Unser Appartementhotel liegt direkt hinter dem Canal de la Marne au Rhin und an dem Kanal fahren wir wieder zurück.
Wir radeln am Canal de la Marne au Rhin weiter, der erst höher auf einem Damm liegt. Auf der linken Seite fließt der Fluß le Meurthe. An dem linken und rechten Ufer des Kanals liegen kanalabwärts ausgebaggerte Sand- und Kiesflächen, die Wasser geflutet sind. Es folgt dann eine riesige Kies- und Sandhalde. Die Kirche Saint-Nicolas de Pont in Varangeville sieht man von Weitem.
Manchmal kann man weiter in das hügelige Land schauen. Dann wartet man auf die nächste Schleuse oder Brücke, die etwas Abwechselung bieten. In Enville-au-Jard soll eine Boulongerie sein; aber die hat heute am Montag und dann noch in der Mittagszeit geschlosssen.
Danach gibt es einen Schauer und es wird auch kälter; wir müssen uns wärmer anziehen.
Es geht dann weiter. Immer wieder treffen wir auf Fischreiher, die wohl ein abgestecktes Revier haben. Storche treffen wir auch an und einen Kuckuck hören wir öfters. Einige private Motorschiffer sind auch auf dem Kanal unterwegs. Das Gebiet gehört zum Naturpark de Lorraine (Lothringen). Kaum ein Dorf, wir sind oft die einzigsten auf dem Kanalradweg, hoffentlich bekommen wir heute noch etwas zu essen.

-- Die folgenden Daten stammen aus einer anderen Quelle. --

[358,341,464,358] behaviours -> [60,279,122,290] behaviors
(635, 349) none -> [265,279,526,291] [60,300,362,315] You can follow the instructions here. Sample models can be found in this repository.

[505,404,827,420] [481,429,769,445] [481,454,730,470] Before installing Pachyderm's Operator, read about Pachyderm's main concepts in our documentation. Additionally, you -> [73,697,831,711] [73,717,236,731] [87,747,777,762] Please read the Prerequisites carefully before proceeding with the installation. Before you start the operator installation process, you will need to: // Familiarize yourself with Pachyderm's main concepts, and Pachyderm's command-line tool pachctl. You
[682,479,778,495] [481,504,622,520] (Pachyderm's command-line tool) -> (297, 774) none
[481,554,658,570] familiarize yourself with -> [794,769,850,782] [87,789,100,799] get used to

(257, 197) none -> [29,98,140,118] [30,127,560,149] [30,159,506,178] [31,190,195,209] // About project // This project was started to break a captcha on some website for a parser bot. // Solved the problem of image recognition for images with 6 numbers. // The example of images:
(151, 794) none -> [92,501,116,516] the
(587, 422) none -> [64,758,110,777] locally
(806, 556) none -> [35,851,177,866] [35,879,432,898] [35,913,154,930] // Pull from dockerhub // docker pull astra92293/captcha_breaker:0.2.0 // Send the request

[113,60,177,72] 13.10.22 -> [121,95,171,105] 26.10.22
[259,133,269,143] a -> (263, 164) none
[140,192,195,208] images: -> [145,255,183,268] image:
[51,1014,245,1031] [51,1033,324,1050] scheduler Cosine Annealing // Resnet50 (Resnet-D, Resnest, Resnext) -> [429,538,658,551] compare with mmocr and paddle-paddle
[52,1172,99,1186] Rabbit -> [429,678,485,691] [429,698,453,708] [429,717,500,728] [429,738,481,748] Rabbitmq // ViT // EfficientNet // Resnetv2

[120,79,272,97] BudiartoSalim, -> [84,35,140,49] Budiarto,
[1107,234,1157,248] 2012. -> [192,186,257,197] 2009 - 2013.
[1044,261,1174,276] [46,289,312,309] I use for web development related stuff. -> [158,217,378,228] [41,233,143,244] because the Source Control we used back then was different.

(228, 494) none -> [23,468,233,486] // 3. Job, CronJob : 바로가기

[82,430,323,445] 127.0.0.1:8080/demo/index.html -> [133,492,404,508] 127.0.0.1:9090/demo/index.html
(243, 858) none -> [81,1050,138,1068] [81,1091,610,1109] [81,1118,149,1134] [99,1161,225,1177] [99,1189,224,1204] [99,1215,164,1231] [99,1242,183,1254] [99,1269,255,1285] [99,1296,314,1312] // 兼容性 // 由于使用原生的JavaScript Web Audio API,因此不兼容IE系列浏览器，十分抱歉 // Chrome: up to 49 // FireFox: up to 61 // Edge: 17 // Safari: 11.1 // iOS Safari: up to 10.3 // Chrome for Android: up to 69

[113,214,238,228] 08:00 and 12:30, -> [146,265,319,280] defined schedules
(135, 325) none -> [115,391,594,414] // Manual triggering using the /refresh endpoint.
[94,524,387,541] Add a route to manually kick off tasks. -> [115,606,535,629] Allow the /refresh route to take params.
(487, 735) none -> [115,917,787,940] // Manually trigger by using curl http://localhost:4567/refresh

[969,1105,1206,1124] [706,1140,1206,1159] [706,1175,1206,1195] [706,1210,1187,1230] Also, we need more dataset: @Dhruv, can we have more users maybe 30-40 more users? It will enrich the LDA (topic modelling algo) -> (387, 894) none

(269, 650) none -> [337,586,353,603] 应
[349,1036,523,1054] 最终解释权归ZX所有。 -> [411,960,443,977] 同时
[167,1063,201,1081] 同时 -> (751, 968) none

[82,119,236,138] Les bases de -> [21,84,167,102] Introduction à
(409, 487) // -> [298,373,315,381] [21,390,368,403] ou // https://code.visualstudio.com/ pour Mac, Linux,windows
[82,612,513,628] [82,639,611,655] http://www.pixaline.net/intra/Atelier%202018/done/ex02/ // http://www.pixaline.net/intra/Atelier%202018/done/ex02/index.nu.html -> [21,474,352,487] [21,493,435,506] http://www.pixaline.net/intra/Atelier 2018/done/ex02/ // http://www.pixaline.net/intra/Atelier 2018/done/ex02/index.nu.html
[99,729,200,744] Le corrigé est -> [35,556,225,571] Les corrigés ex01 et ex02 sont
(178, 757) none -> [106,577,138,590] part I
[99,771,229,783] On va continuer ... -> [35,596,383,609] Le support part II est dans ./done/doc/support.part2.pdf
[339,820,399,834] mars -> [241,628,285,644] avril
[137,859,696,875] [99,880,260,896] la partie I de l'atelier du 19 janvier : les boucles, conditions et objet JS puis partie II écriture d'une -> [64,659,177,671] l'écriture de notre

In dem Ort Batavile, etwas abseits von Kanal, soll es einen Kebabladen geben; aber auch der hat geschlossen. Dafür finden wir daneben einen kleinen Lebensmittelladen, und hier decken wir uns für das Picknick und das Abendessen ein. Wir radeln wieder zum Kanal zurück und erreichen gleich ein Ausflugsgebiet mit größeren Seenflächen. Das ist als Auflugsgebiet ausgebaut und mit vielen Sitzgruppen ausgestattet, an dene es vorher gemangelt hat. Genau richtig, wir holen unsere Vorräte aus der Packtasche und genießen die Sonnenstrahlen und unser Bier.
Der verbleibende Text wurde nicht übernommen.